:: Data ::
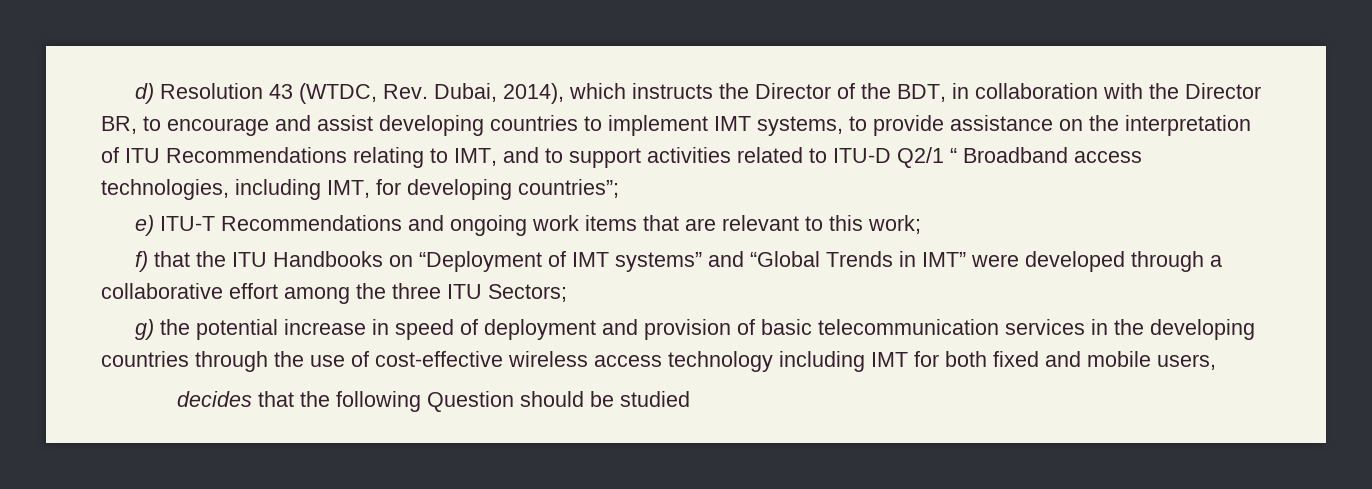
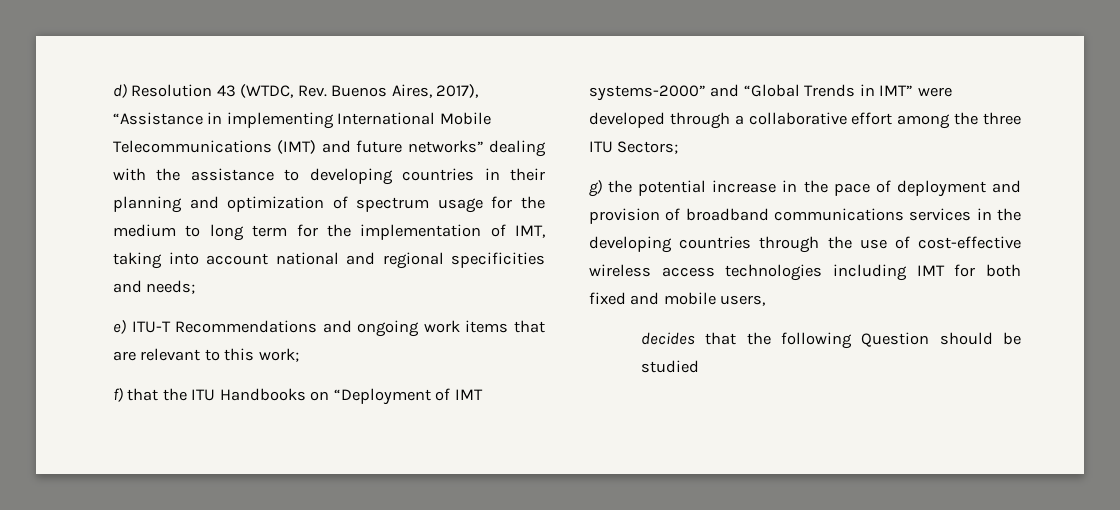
- d) Resolution 43 (WTDC, Rev. Dubai, 2014), which instructs the Director of the BDT, in collaboration with the Director BR, to encourage and assist developing countries to implement IMT systems, to provide assistance on the interpretation of ITU Recommendations relating to IMT, and to support activities related to ITU-D Q2/1 “ Broadband access technologies, including IMT, for developing countries”;
+ d) Resolution 43 (WTDC, Rev. Buenos Aires, 2017), “Assistance in implementing International Mobile Telecommunications (IMT) and future networks” dealing with the assistance to developing countries in their planning and optimization of spectrum usage for the medium to long term for the implementation of IMT, taking into account national and regional specificities and needs;
- f) that the ITU Handbooks on “Deployment of IMT systems” and “Global Trends in IMT” were developed through a collaborative effort among the three ITU Sectors;
+ f) that the ITU Handbooks on “Deployment of IMT systems-2000” and “Global Trends in IMT” were developed through a collaborative effort among the three ITU Sectors;
- g) the potential increase in speed of deployment and provision of basic telecommunication services in the developing countries through the use of cost-effective wireless access technology including IMT for both fixed and mobile users,
+ g) the potential increase in the pace of deployment and provision of broadband communications services in the developing countries through the use of cost-effective wireless access technologies including IMT for both fixed and mobile users,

:: What is being asked ::
Retype the lines from the one containing "specificities and needs;" through the last line of the records. Leave out everything else.

:: Output of the task ::
+ d) Resolution 43 (WTDC, Rev. Buenos Aires, 2017), “Assistance in implementing International Mobile Telecommunications (IMT) and future networks” dealing with the assistance to developing countries in their planning and optimization of spectrum usage for the medium to long term for the implementation of IMT, taking into account national and regional specificities and needs;
- f) that the ITU Handbooks on “Deployment of IMT systems” and “Global Trends in IMT” were developed through a collaborative effort among the three ITU Sectors;
+ f) that the ITU Handbooks on “Deployment of IMT systems-2000” and “Global Trends in IMT” were developed through a collaborative effort among the three ITU Sectors;
- g) the potential increase in speed of deployment and provision of basic telecommunication services in the developing countries through the use of cost-effective wireless access technology including IMT for both fixed and mobile users,
+ g) the potential increase in the pace of deployment and provision of broadband communications services in the developing countries through the use of cost-effective wireless access technologies including IMT for both fixed and mobile users,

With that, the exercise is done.